Before and after images:
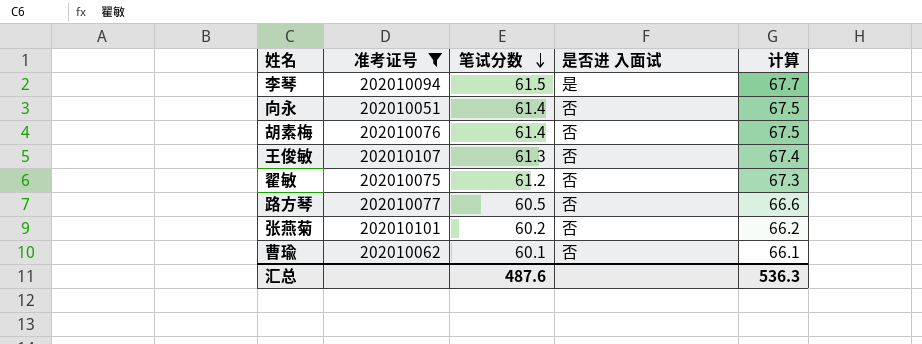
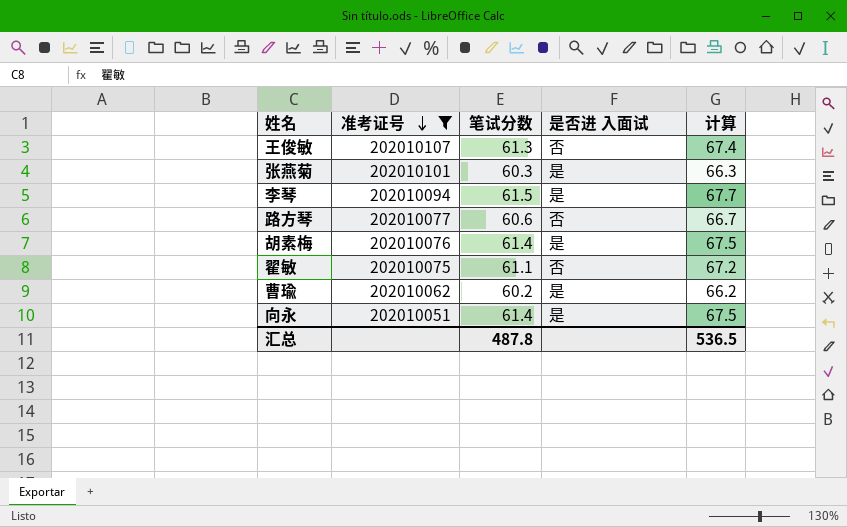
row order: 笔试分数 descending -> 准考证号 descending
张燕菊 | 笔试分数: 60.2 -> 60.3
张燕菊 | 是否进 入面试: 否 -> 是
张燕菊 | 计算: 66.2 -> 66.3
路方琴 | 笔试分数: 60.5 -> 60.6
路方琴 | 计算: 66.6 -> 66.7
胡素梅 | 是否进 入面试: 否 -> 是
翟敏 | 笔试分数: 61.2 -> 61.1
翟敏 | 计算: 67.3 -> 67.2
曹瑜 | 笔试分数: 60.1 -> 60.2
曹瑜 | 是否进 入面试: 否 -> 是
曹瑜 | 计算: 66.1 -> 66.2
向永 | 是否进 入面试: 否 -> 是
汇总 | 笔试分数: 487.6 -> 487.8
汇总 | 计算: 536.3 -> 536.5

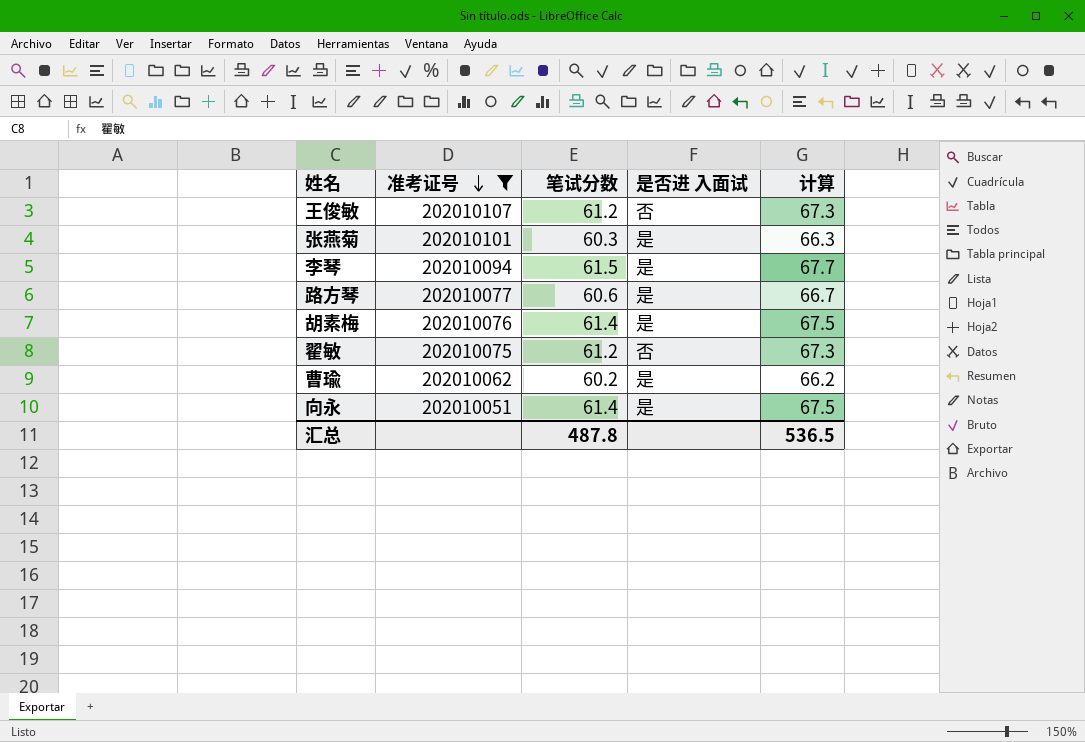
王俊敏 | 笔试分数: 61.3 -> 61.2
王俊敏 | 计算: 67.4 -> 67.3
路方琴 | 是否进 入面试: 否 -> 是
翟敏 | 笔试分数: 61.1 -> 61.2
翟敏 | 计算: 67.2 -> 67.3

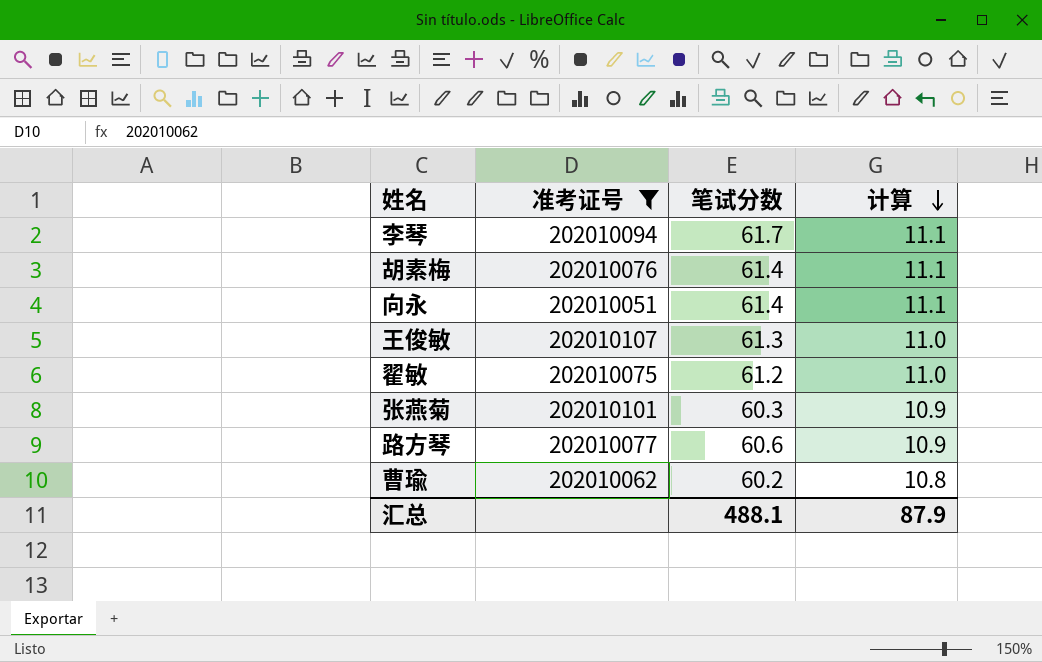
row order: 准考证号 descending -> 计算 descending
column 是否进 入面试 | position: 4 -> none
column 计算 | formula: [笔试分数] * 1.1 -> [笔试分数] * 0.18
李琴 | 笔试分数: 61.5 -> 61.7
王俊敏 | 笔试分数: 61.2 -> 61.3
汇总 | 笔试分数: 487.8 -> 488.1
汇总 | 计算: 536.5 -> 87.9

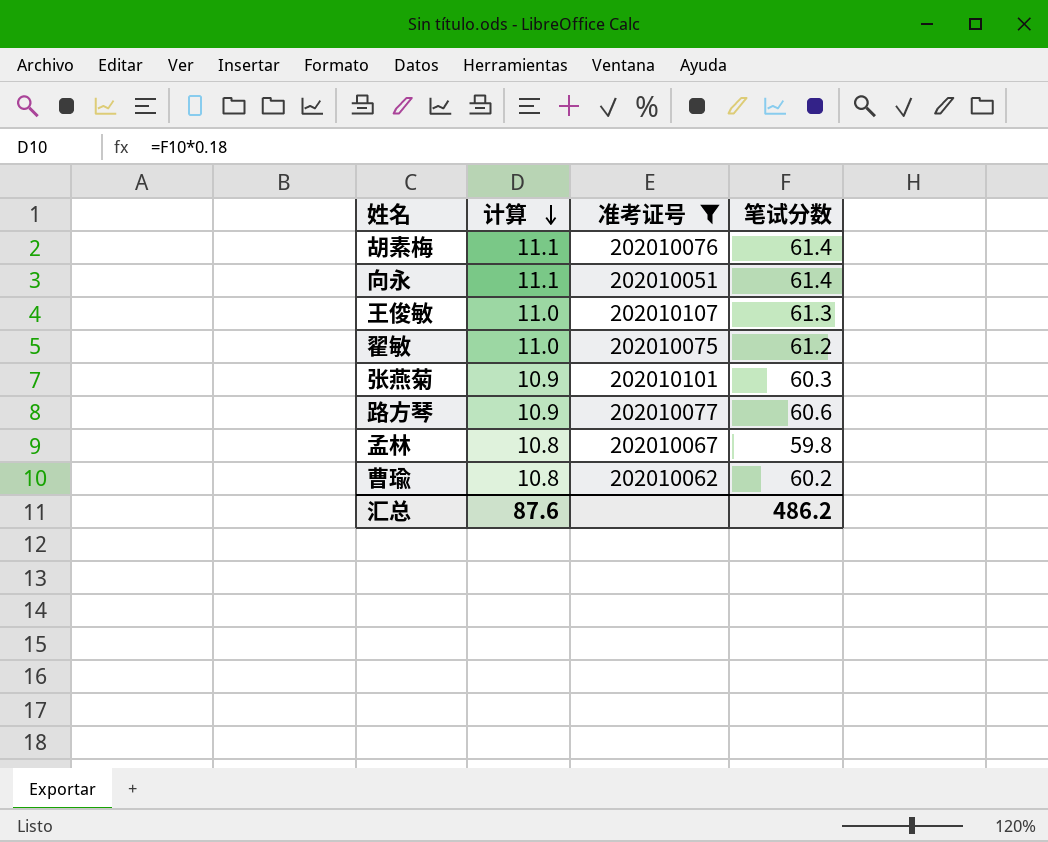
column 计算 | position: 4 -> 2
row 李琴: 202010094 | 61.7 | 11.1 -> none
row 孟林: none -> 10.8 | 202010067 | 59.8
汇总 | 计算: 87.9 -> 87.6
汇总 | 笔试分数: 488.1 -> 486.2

> [Directions for this task]:
The count alone is needed: how many lines of these entries contain the word "none"?

> [Written solution]:
3